→ WHAT YOU ARE ASKED TO DO
Gather every line of the entries that includes the word "width".

→ RECORDS PROVIDED

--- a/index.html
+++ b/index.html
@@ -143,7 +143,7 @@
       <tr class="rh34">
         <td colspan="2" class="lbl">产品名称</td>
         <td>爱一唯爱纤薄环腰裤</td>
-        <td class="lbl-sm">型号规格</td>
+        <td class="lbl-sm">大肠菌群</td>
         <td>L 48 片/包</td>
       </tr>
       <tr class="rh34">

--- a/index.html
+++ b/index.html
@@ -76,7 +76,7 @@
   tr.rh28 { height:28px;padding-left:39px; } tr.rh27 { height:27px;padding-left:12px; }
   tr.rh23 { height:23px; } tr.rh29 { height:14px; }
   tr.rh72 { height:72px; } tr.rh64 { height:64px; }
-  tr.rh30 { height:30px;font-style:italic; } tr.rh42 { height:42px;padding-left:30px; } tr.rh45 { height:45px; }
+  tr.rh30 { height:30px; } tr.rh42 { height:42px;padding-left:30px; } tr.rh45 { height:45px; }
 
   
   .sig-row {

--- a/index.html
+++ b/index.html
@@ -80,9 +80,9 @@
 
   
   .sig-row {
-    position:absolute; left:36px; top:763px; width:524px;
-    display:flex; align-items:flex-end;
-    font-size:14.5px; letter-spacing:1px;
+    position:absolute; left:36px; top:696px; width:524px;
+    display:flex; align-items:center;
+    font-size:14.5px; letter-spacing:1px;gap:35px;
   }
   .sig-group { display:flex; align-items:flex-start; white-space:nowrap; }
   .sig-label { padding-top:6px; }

→ TASK OUTPUT
-    position:absolute; left:36px; top:763px; width:524px;
+    position:absolute; left:36px; top:696px; width:524px;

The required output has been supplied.